Друзья замолчали. Море с тихим шорохом ласкало прибрежные камни. Луна спряталась за облако, и стало совсем темно.
– Кстати, а что ты скажешь насчёт своего брата,– Вертеру явно не хотелось заканчивать увлекательную беседу. – Уж ему-то точно было предназначено стать злодеем, и, по-моему, ему эта роль пришлась по душе.
– Согласен, он сам считает себя злодеем,– ответил Творец,– а в результате делает ту же ошибку, что и ты. Навешивает ярлыки. Создатель вовсе не планировал для него такую судьбу. Сабин ведь поразительно талантлив. Ты только подумай, он дважды с нуля создал террористическую организацию, в которой члены готовы умереть за него без раздумий и сожаления. Пятьсот лет он в одиночку тайно управлял нашей Реальностью. Да, в результате он довел её до серьёзной деградации, но, возможно, именно таков и был его план. Я уже не говорю про разработанные им смертоносные программы и алгоритмы. Это же просто произведения искусства.
– Это ты к чему сейчас ведёшь,– возмутился Вертер,– ты им восхищаешься, что ли?
– Сабин – великий стратег и организатор. Это его роль в Игре,– в голосе Антона действительно слышалось искреннее восхищение братом. – То, что зависть и жажда власти привели его на путь разрушения, вовсе не было ему предназначено Создателем. Это его собственный ум создал такое намерение. И заметь, к славе и почестям он совершенно равнодушен. За пятьсот лет наш мир так и не узнал, кто на самом деле управлял его тонкими настройками. Поражения его, кстати, тоже не особо огорчают. Сабин просто забывает про свой провал и разрабатывает новый план. Ему нравится сам процесс планирования и воплощения своих планов в Реальности.

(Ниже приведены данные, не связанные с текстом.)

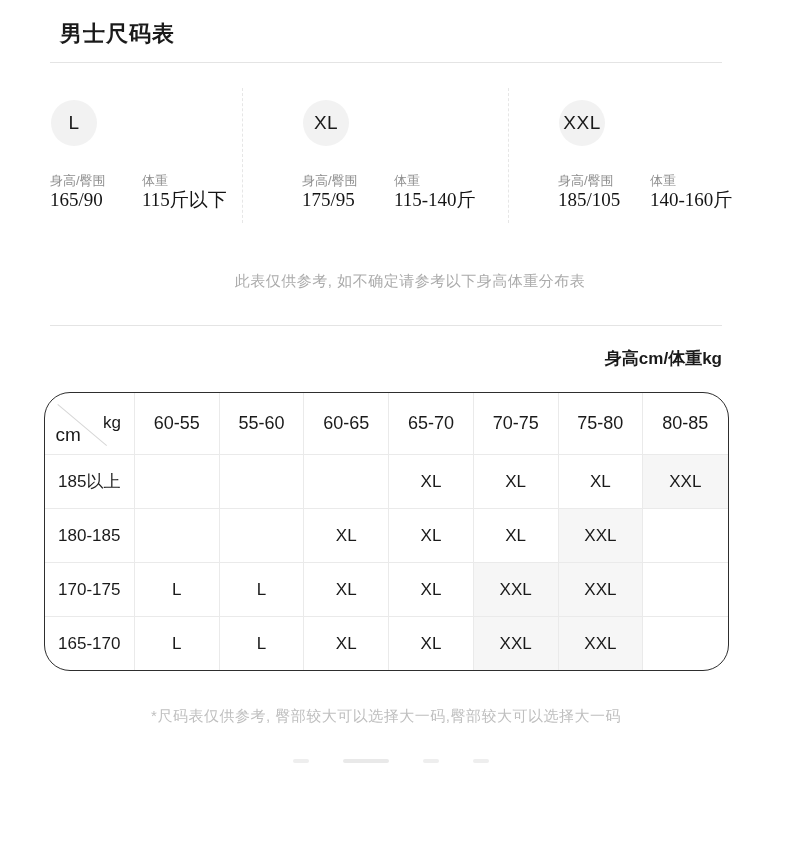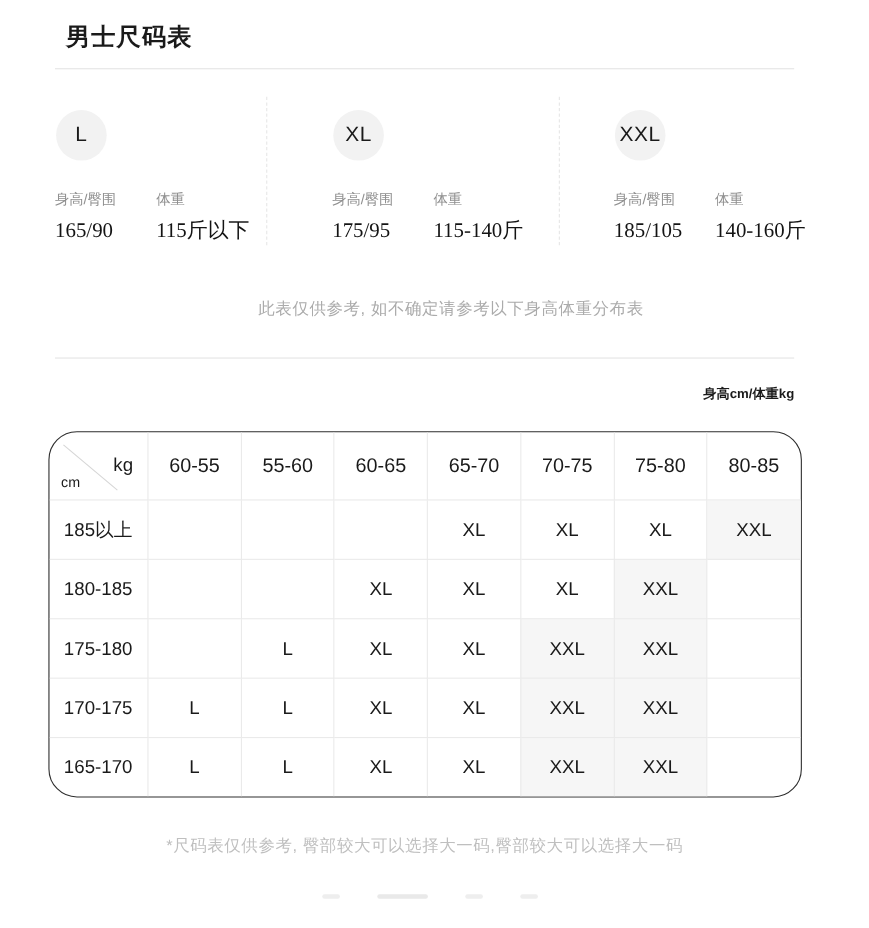--- a/index.html
+++ b/index.html
@@ -48,33 +48,32 @@
     background: var(--circle_bg, #f2f2f2);
     display: flex; align-items: center; justify-content: center;
     font-size: 19px; font-weight: 500;
     margin-left: 1px;
     letter-spacing: 0.5px;
   }
   .card-grid {
     display: grid;
     grid-template-columns: 92px auto;
     margin-top: 27px;
-    row-gap: 10px;
   }
   .lbl { font-size: 13px; line-height: 16px; color: var(--label_gray, #8f8f8f); white-space: nowrap; }
   .val { font-size: 19px; line-height: 22px; font-weight: 500; color: #141414; white-space: nowrap; font-family: Liberation Serif, serif; }
 
   .note { text-align: center; font-size: 15px; line-height: 18px; }
   .note.mid { margin-top: 32px; color: var(--note_gray_mid, #ababab); letter-spacing: 0.5px; margin-left: 48px; }
   .note.bottom { margin-top: 36px; color: var(--note_gray_bottom, #bfbfbf); letter-spacing: 0.5px; }
 
   .axis-label {
     margin: 22px 50px 0 0;
     text-align: right;
-    font-size: 12px;
+    font-size: 17px;
     line-height: 21px;
     font-weight: 600;
   }
 
   
   .table-frame {
     width: 685px;
     margin: 23px auto 0;
     border: 1.5px solid var(--outer_border, #2e2e2e);
     border-radius: 26px;
@@ -96,21 +95,21 @@
     padding: 0;
   }
   .matrix tr > *:last-child { border-right: none; }
   .matrix tbody tr:last-child > * { border-bottom: none; }
   .matrix thead th { height: 61px; font-size: 18px; }
   .matrix tbody th, .matrix tbody td { height: 53px; font-size: 17px; }
   .matrix td.hl { background: var(--highlight_bg, #f6f6f6); }
 
   th.corner { position: relative; }
   .corner .kg { position: absolute; top: 20px; right: 13px; font-size: 17px; font-weight: 400; }
-  .corner .cm { position: absolute; bottom: 8px; left: 11px; font-size: 13px; font-weight: 400; }
+  .corner .cm { position: absolute; bottom: 8px; left: 11px; font-size: 19px; font-weight: 400; }
   .corner .diag {
     position: absolute;
     left: 13px; top: 11px;
     width: 64px; height: 1px;
     background: #d6d6d6;
     transform: rotate(40deg);
     transform-origin: 0 0;
   }
 
   
@@ -218,30 +217,20 @@
             <th>180-185</th>
             <td></td>
             <td></td>
             <td>XL</td>
             <td>XL</td>
             <td>XL</td>
             <td class="hl">XXL</td>
             <td></td>
           </tr>
           <tr>
-            <th>175-180</th>
-            <td></td>
-            <td>L</td>
-            <td>XL</td>
-            <td>XL</td>
-            <td class="hl">XXL</td>
-            <td class="hl">XXL</td>
-            <td></td>
-          </tr>
-          <tr>
             <th>170-175</th>
             <td>L</td>
             <td>L</td>
             <td>XL</td>
             <td>XL</td>
             <td class="hl">XXL</td>
             <td class="hl">XXL</td>
             <td></td>
           </tr>
           <tr>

– Тоже мне, стратег,– фыркнул Вертер. – И каких же инструментов ему не достало, чтобы встать на правильный путь, если он весь из себя такой гениальный?
– Разве ты не понял, Вер,– удивился Антон,– он же ничего не чувствует, просто не умеет сопереживать. Сабин подвергал тебя пыткам и издевательствам, но разве ты хоть раз заметил ненависть или злость в его глазах?

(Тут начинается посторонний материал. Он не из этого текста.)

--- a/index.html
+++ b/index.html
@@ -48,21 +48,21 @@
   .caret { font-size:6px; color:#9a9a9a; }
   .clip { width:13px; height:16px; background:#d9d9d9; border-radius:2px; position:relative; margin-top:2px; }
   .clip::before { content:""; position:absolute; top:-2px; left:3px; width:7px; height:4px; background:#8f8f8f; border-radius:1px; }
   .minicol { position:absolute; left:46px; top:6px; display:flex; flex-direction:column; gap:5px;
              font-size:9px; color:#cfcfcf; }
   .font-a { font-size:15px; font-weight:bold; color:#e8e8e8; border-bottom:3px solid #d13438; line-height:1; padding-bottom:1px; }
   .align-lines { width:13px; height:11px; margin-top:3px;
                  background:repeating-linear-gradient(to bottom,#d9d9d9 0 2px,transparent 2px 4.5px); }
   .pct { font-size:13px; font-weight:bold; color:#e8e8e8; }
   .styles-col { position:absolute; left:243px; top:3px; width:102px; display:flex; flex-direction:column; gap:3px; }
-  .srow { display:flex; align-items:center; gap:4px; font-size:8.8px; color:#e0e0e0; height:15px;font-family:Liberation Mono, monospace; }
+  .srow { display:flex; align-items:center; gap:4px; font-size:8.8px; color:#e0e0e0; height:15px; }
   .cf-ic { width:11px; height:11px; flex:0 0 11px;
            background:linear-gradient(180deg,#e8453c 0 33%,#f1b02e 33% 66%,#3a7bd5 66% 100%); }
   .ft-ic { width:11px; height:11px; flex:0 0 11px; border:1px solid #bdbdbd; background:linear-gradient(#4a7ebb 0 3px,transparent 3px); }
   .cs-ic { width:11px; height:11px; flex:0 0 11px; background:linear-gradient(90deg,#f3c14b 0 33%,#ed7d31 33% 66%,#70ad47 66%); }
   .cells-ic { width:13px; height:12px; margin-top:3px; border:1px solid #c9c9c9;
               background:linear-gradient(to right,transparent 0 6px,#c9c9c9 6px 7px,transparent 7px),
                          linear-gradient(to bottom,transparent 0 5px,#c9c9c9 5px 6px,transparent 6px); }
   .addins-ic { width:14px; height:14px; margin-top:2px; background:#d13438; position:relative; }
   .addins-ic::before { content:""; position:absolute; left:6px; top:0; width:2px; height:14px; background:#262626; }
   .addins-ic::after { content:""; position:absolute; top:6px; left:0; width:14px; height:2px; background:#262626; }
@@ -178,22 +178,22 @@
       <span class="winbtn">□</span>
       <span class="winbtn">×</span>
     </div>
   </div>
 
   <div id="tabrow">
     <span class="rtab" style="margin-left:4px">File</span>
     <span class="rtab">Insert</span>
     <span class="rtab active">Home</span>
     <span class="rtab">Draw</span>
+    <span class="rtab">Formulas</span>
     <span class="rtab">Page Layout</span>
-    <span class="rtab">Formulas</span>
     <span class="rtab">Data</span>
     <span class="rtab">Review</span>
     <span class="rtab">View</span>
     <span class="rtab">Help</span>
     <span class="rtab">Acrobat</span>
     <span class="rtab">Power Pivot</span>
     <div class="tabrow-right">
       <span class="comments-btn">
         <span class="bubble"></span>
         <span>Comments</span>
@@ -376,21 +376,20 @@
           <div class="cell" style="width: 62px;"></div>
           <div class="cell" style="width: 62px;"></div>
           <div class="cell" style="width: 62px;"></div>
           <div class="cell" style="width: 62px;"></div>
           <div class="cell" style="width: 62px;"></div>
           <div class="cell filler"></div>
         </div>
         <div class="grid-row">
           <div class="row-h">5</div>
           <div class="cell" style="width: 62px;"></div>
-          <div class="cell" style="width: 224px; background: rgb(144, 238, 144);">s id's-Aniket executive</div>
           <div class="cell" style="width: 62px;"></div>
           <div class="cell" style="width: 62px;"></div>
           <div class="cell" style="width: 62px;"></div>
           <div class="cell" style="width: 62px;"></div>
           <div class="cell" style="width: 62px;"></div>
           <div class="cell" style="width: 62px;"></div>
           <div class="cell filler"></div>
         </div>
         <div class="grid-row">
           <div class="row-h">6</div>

Вертер задумался. Пожалуй, он ни разу не видел, чтобы Сабин вышел из себя, даже когда его ученик начал открыто бунтовать и дерзить. Добреньким прикидывался, было дело, но тоже без особых эмоций.
– А точно, ничего, кроме холодного любопытства,– согласился Вертер,– глаза, как два бездонных колодца. Смотришь и даже своего отражения не видишь. Жуть какая-то.
– Зря вы так,– отозвалась Алиса,– я знала его совсем другим: мудрым, заботливым, любящим. Это же не могло быть просто игрой?
Мужская половина промолчала. Им обоим ведь тоже поначалу казалось, что Сабин – разве что ни святой. И Антон, и Вертер, каждый по-своему любили этого человека до тех пор, пока тот не показывал своё настоящее лицо. И как понять, какое его лицо было настоящим? Сабин был ровно таким, каким хотел быть в данный момент. Он не делал различия между добром и злом. Он шёл к своей цели, не обращая внимания на препятствия, будь то хоть любимая женщина, хоть родной брат. Он ничего не чувствовал, устраняя тех, кто ему мешал. А чувствовал ли он что-то, лаская свою женщину? Почему Создатель лишил Сабина способности сопереживать? И точно ли это сделал Создатель? Может быть, Сабин сам себя душевно кастрировал? Вот такое было его намерение.